Sql-server – Fastest way to split/store a long string for charindex function

physical-designsql serversql-server-2017string-searchingstring-splitting

I have a 1 TB string of digits. Given a 12-character sequence of digits I want to get the start-position of this sequence in the original string (charindex function).

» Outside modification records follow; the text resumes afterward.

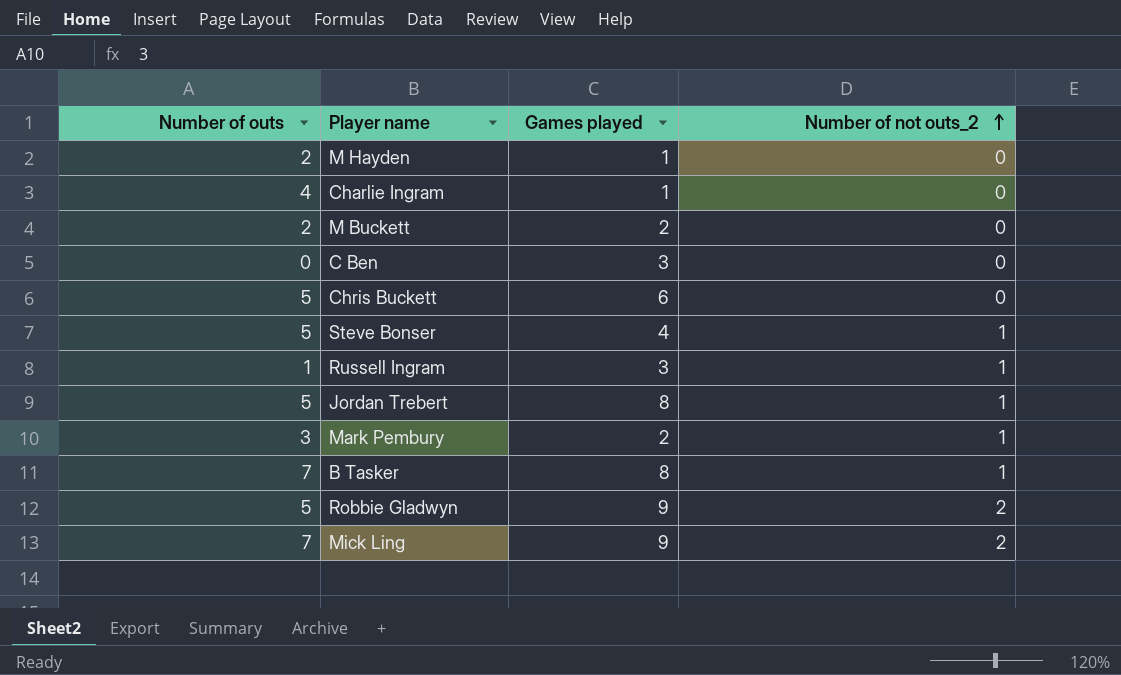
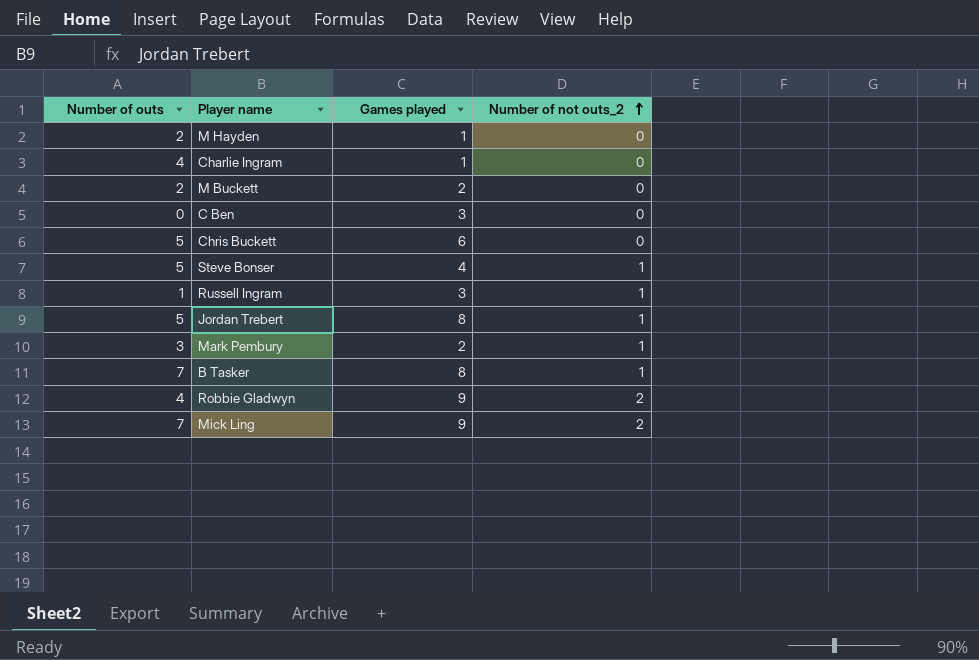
Robbie Gladwyn | Number of outs: 5 -> 4

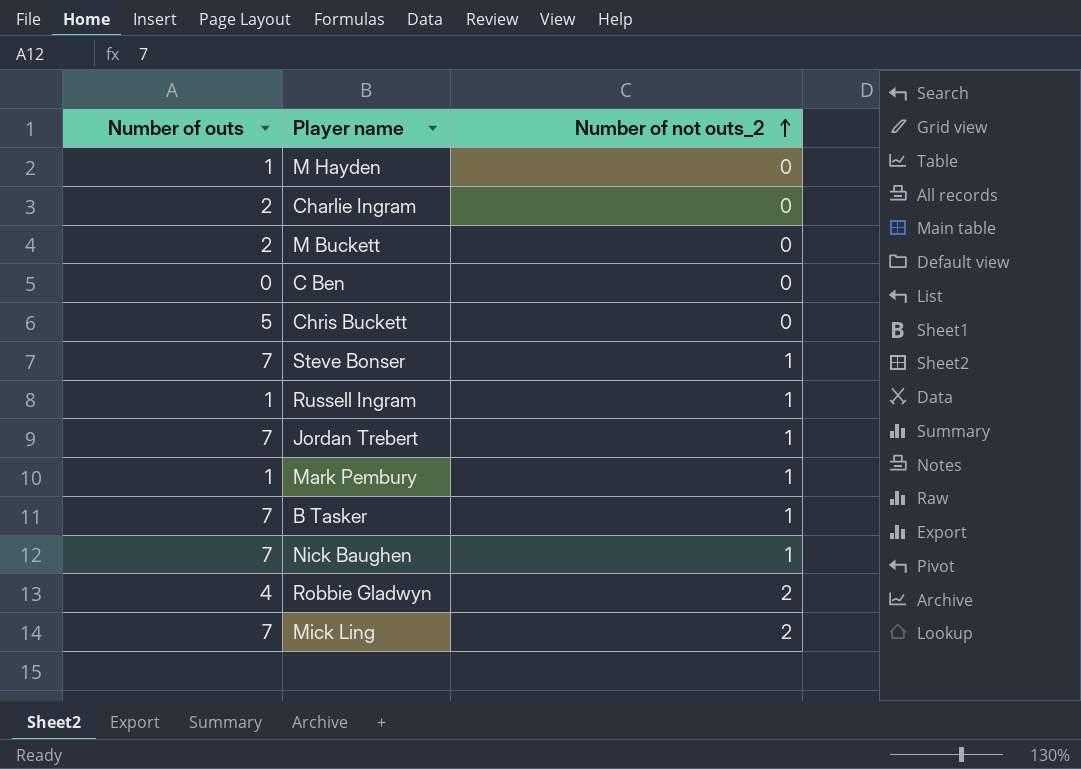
column Games played | position: 3 -> none
M Hayden | Number of outs: 2 -> 1
Charlie Ingram | Number of outs: 4 -> 2
Steve Bonser | Number of outs: 5 -> 7
Jordan Trebert | Number of outs: 5 -> 7
Mark Pembury | Number of outs: 3 -> 1
row Nick Baughen: none -> 7 | 1

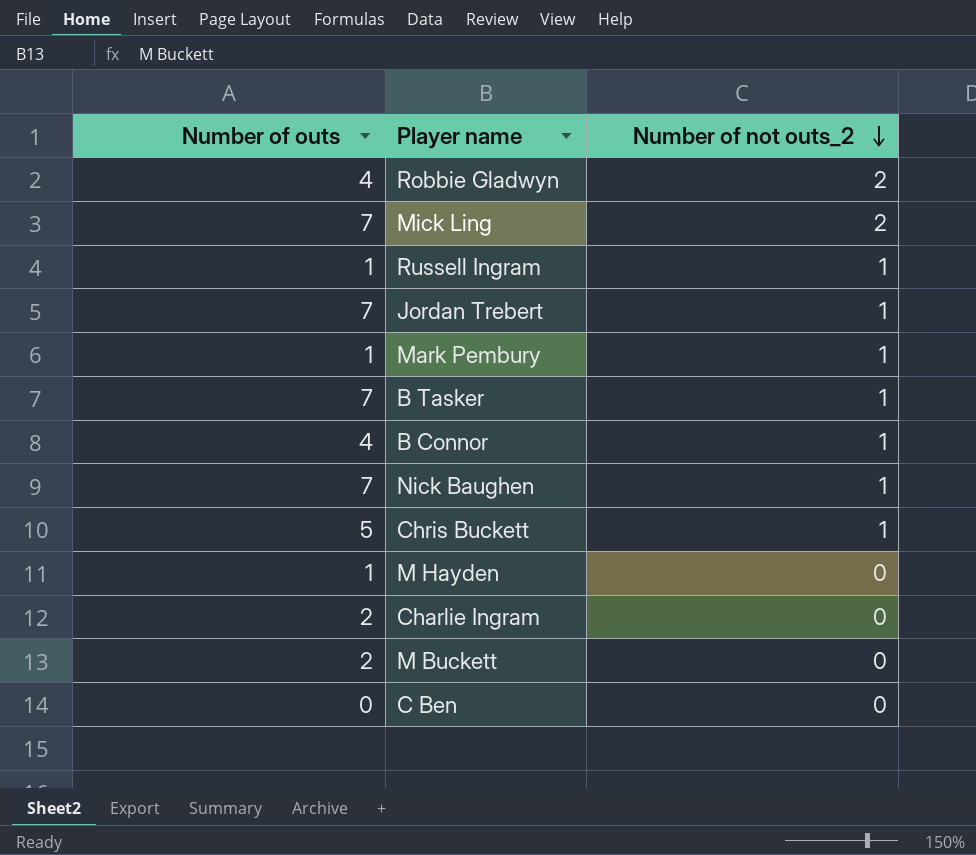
row order: Number of not outs_2 ascending -> Number of not outs_2 descending
row Steve Bonser: 7 | 1 -> none
row B Connor: none -> 4 | 1
Chris Buckett | Number of not outs_2: 0 -> 1

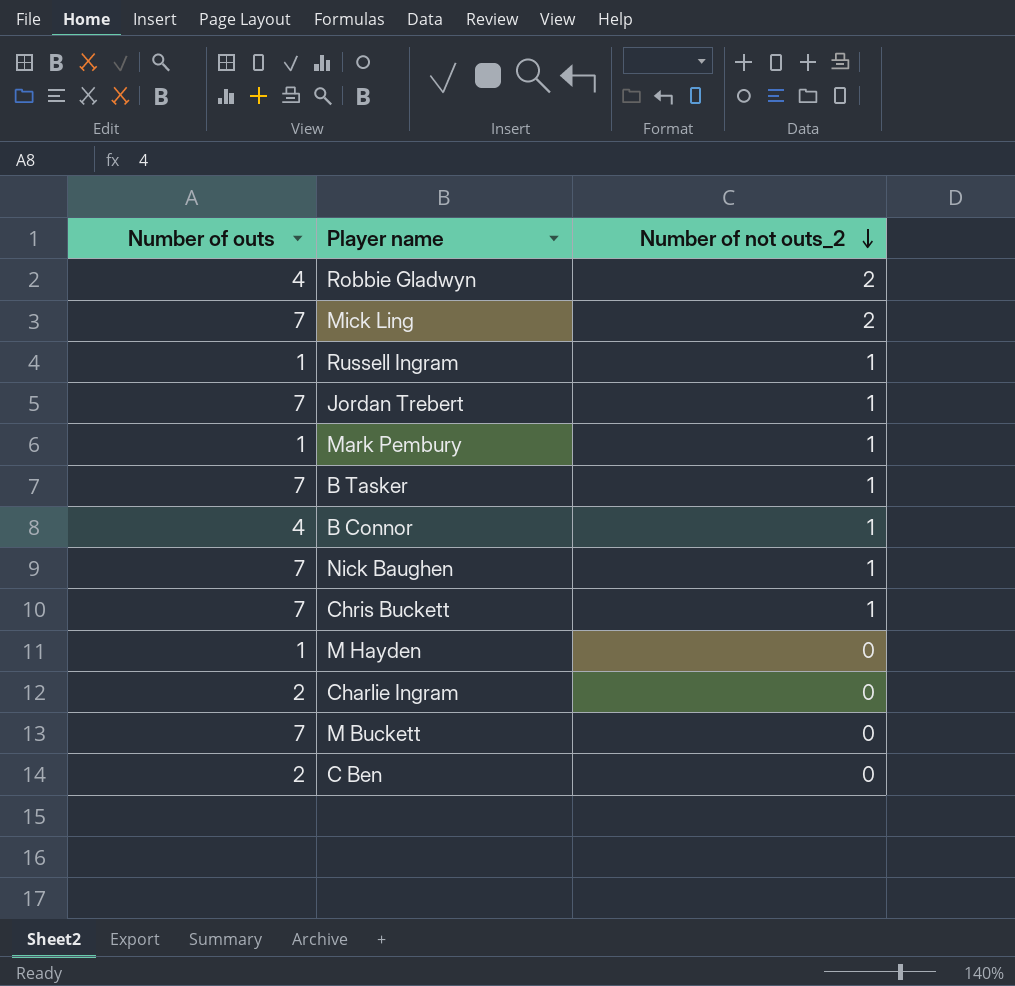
Chris Buckett | Number of outs: 5 -> 7
M Buckett | Number of outs: 2 -> 7
C Ben | Number of outs: 0 -> 2

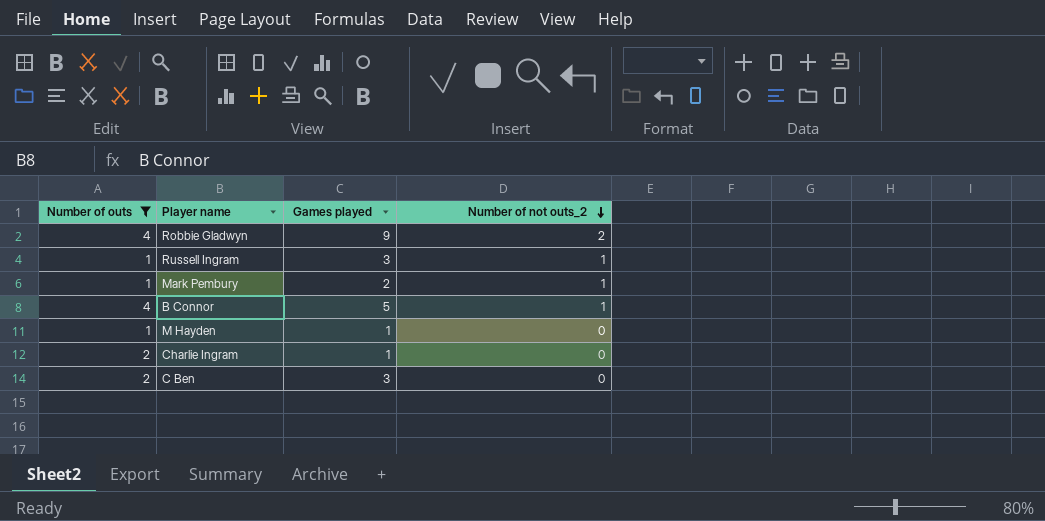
filter: none -> Number of outs != 7
column Games played | position: none -> 3

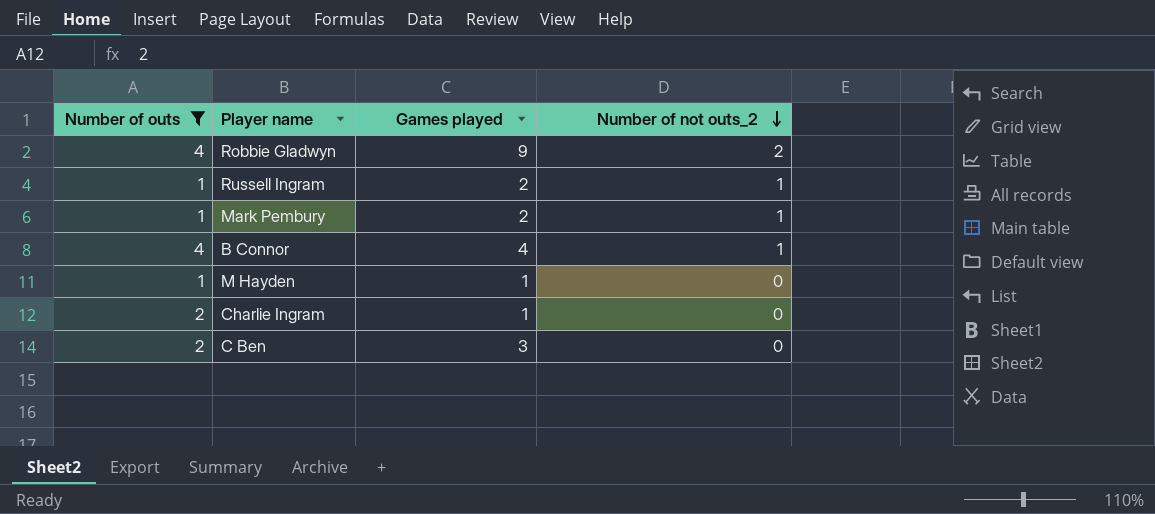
Russell Ingram | Games played: 3 -> 2
B Connor | Games played: 5 -> 4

I have tested this with a 1GB string and a 9-digit-substring using SQL Server, storing the string as a varchar(max). Charindex takes 10 secs. Breaking up the 1GB string in 900 byte overlapping chunks and creating a table (StartPositionOfChunk, Chunkofstring) with chunkofstring in binary collation, indexed takes under 1 sec. Latter method for 10GB,10 digit-substring rises charindex to 1,5 min. I would like to find a faster storage method.

Example

string of digits: 0123456789 – substring to search 345
charindex('345','0123456789') gives 4

Method 1: I can now store this in a SQL Server table strtable consisting of one column colstr and perform:

select charindex('345',colstr) from strtable

Method 2: or I can make up a table strtable2 (pos,colstr1) by splitting up the original string: 1;012 | 2;123 | 3;234 a.s.o and then we can have the query

select pos from strtable2 where colstr1='345'

Method 3: I can make up a table strtable2 (pos2,colstr2) by splitting up the original string into larger chunks 1;01234 | 4;34567 | 7;6789 and then

select pos2+charindex('345',colstr2) from strtable2 where colstr2 like '%345%'

First method is the slowest.

Second method blows up the database storage size!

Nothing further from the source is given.